** Opening GIVEN DATA block **

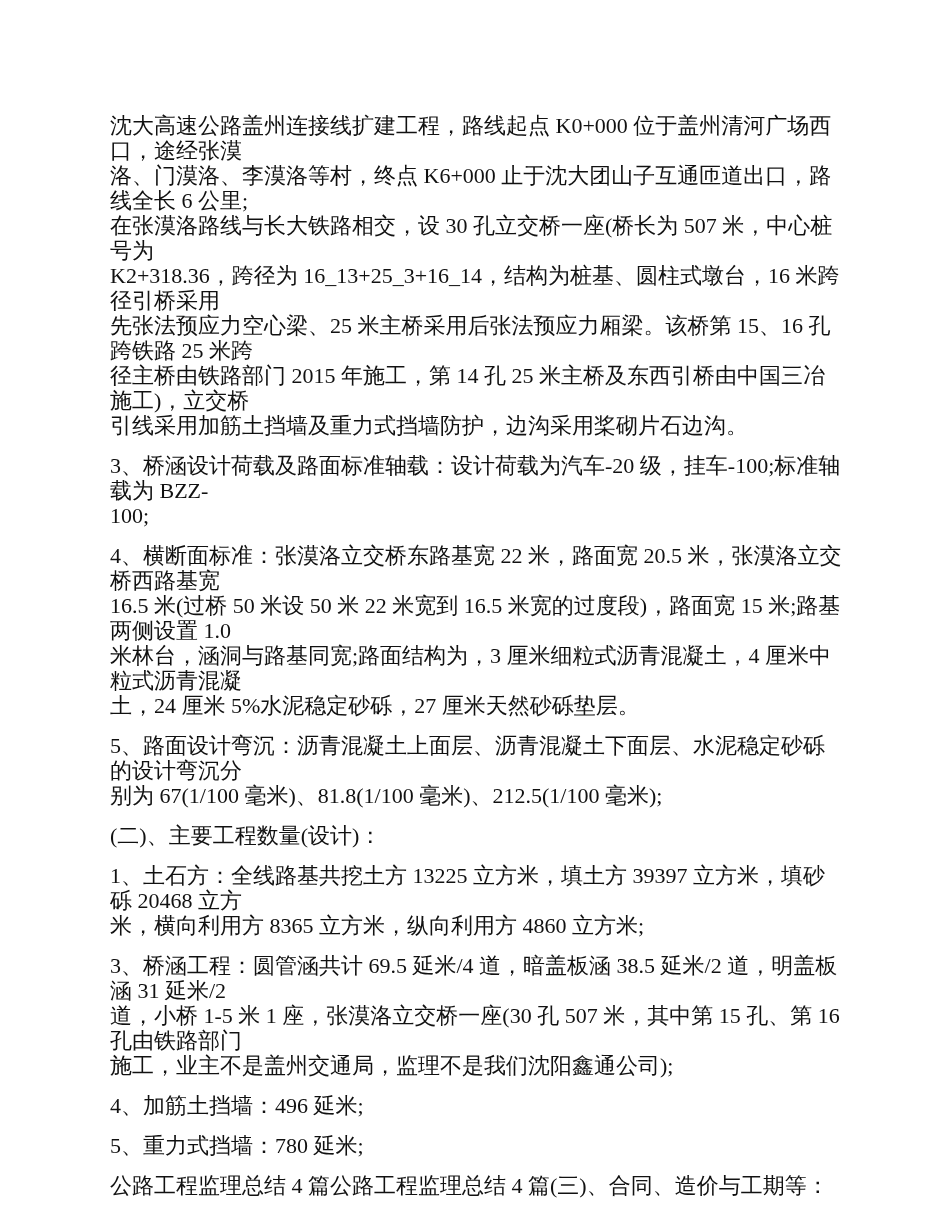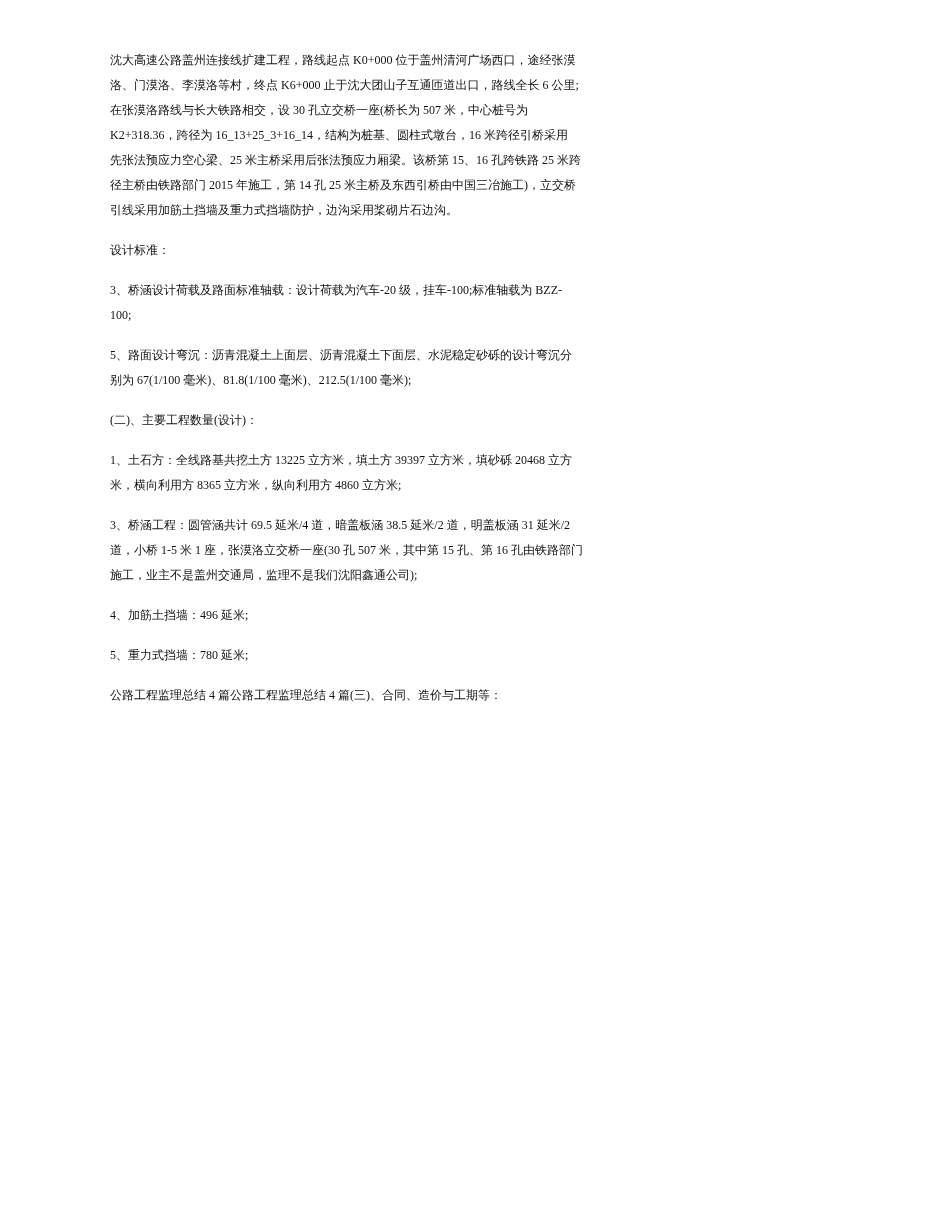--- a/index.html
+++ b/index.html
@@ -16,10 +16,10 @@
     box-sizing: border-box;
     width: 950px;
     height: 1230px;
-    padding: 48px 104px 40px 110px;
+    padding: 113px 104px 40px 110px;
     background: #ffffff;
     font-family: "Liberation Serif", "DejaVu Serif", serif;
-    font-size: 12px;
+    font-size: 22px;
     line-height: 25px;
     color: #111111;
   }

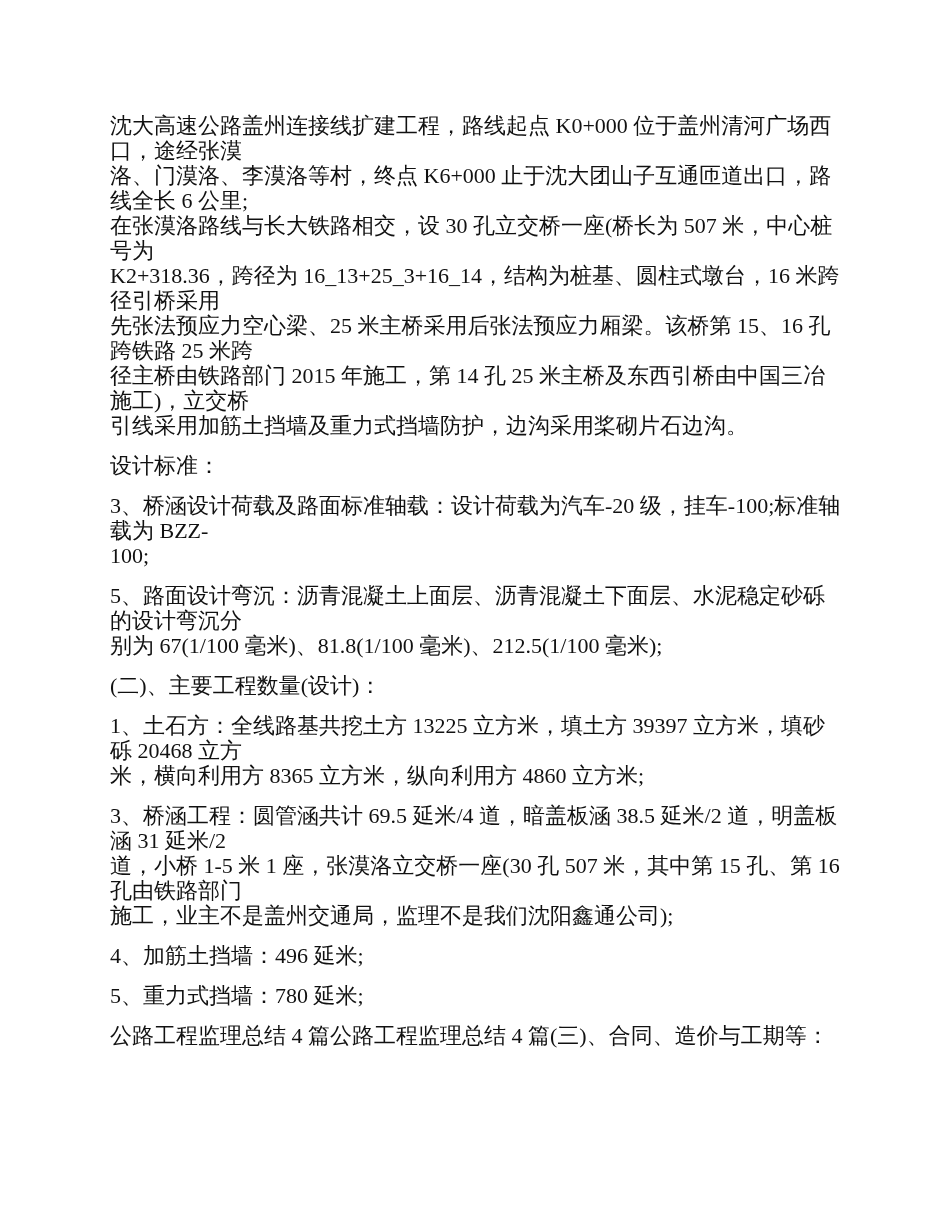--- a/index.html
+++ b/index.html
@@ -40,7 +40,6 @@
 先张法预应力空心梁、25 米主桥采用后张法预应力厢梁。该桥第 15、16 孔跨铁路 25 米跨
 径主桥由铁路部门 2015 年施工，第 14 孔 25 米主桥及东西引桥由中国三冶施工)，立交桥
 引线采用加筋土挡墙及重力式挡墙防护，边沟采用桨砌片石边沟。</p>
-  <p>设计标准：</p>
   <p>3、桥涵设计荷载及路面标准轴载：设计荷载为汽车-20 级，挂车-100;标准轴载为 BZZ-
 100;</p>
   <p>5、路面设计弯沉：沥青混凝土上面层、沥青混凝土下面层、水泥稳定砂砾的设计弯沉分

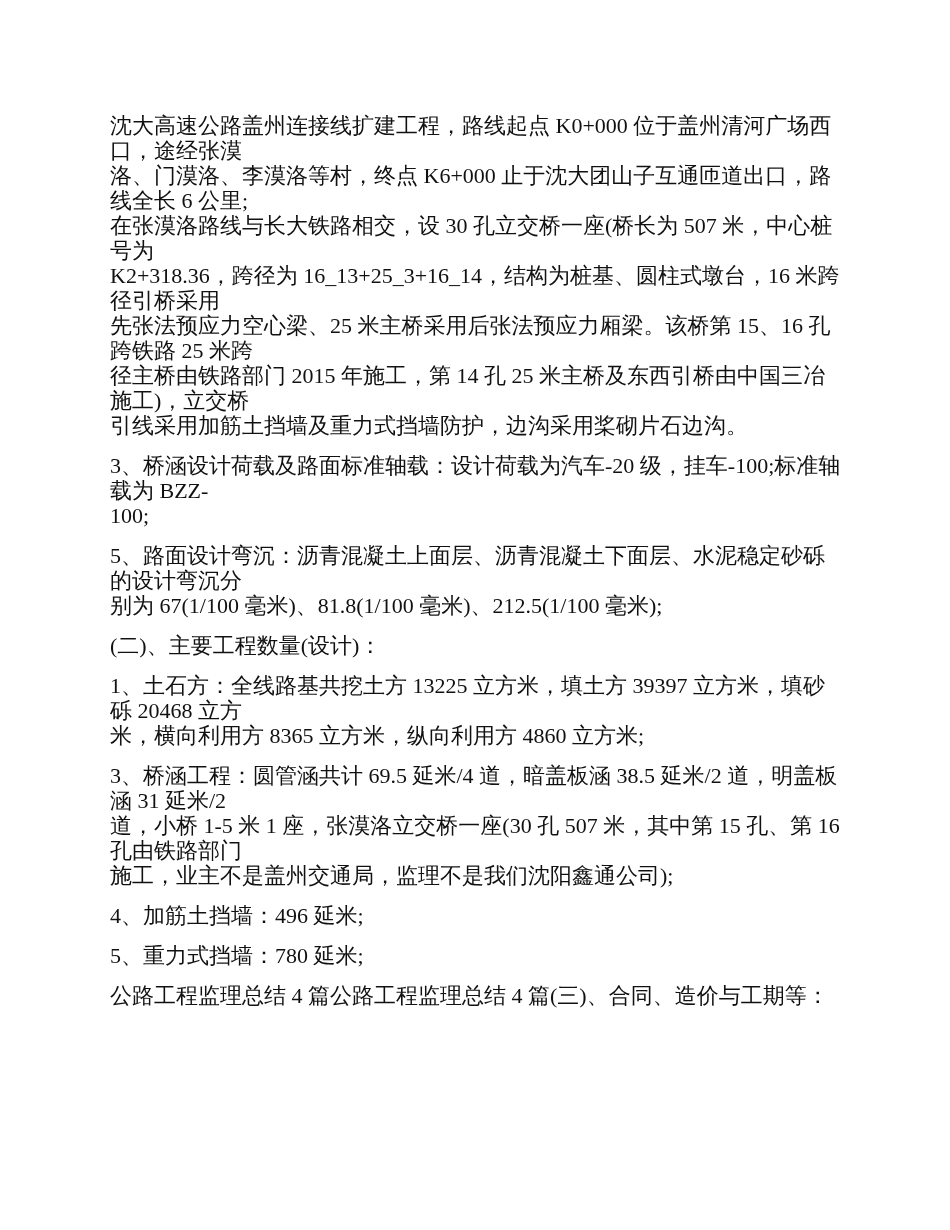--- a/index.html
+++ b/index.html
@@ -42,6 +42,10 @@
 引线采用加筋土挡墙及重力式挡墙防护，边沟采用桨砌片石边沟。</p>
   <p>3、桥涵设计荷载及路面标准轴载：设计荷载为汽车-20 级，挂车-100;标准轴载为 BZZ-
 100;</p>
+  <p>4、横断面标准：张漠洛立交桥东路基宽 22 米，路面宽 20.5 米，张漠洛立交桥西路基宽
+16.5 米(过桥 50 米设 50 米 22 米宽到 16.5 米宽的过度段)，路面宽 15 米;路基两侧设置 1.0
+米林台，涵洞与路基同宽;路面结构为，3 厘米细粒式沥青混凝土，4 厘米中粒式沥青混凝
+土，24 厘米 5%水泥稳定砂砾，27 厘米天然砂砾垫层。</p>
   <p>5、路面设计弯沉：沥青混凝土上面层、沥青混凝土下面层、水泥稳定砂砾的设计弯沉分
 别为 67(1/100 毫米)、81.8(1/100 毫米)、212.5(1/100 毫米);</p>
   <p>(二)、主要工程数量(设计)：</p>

** Closing GIVEN DATA block **

:: WHAT IS NEEDED ::
Pictures aside, reproduce the listing above exactly.

:: RESULT OF THE EXERCISE ::
--- a/index.html
+++ b/index.html
@@ -16,10 +16,10 @@
     box-sizing: border-box;
     width: 950px;
     height: 1230px;
-    padding: 48px 104px 40px 110px;
+    padding: 113px 104px 40px 110px;
     background: #ffffff;
     font-family: "Liberation Serif", "DejaVu Serif", serif;
-    font-size: 12px;
+    font-size: 22px;
     line-height: 25px;
     color: #111111;
   }

--- a/index.html
+++ b/index.html
@@ -40,7 +40,6 @@
 先张法预应力空心梁、25 米主桥采用后张法预应力厢梁。该桥第 15、16 孔跨铁路 25 米跨
 径主桥由铁路部门 2015 年施工，第 14 孔 25 米主桥及东西引桥由中国三冶施工)，立交桥
 引线采用加筋土挡墙及重力式挡墙防护，边沟采用桨砌片石边沟。</p>
-  <p>设计标准：</p>
   <p>3、桥涵设计荷载及路面标准轴载：设计荷载为汽车-20 级，挂车-100;标准轴载为 BZZ-
 100;</p>
   <p>5、路面设计弯沉：沥青混凝土上面层、沥青混凝土下面层、水泥稳定砂砾的设计弯沉分

--- a/index.html
+++ b/index.html
@@ -42,6 +42,10 @@
 引线采用加筋土挡墙及重力式挡墙防护，边沟采用桨砌片石边沟。</p>
   <p>3、桥涵设计荷载及路面标准轴载：设计荷载为汽车-20 级，挂车-100;标准轴载为 BZZ-
 100;</p>
+  <p>4、横断面标准：张漠洛立交桥东路基宽 22 米，路面宽 20.5 米，张漠洛立交桥西路基宽
+16.5 米(过桥 50 米设 50 米 22 米宽到 16.5 米宽的过度段)，路面宽 15 米;路基两侧设置 1.0
+米林台，涵洞与路基同宽;路面结构为，3 厘米细粒式沥青混凝土，4 厘米中粒式沥青混凝
+土，24 厘米 5%水泥稳定砂砾，27 厘米天然砂砾垫层。</p>
   <p>5、路面设计弯沉：沥青混凝土上面层、沥青混凝土下面层、水泥稳定砂砾的设计弯沉分
 别为 67(1/100 毫米)、81.8(1/100 毫米)、212.5(1/100 毫米);</p>
   <p>(二)、主要工程数量(设计)：</p>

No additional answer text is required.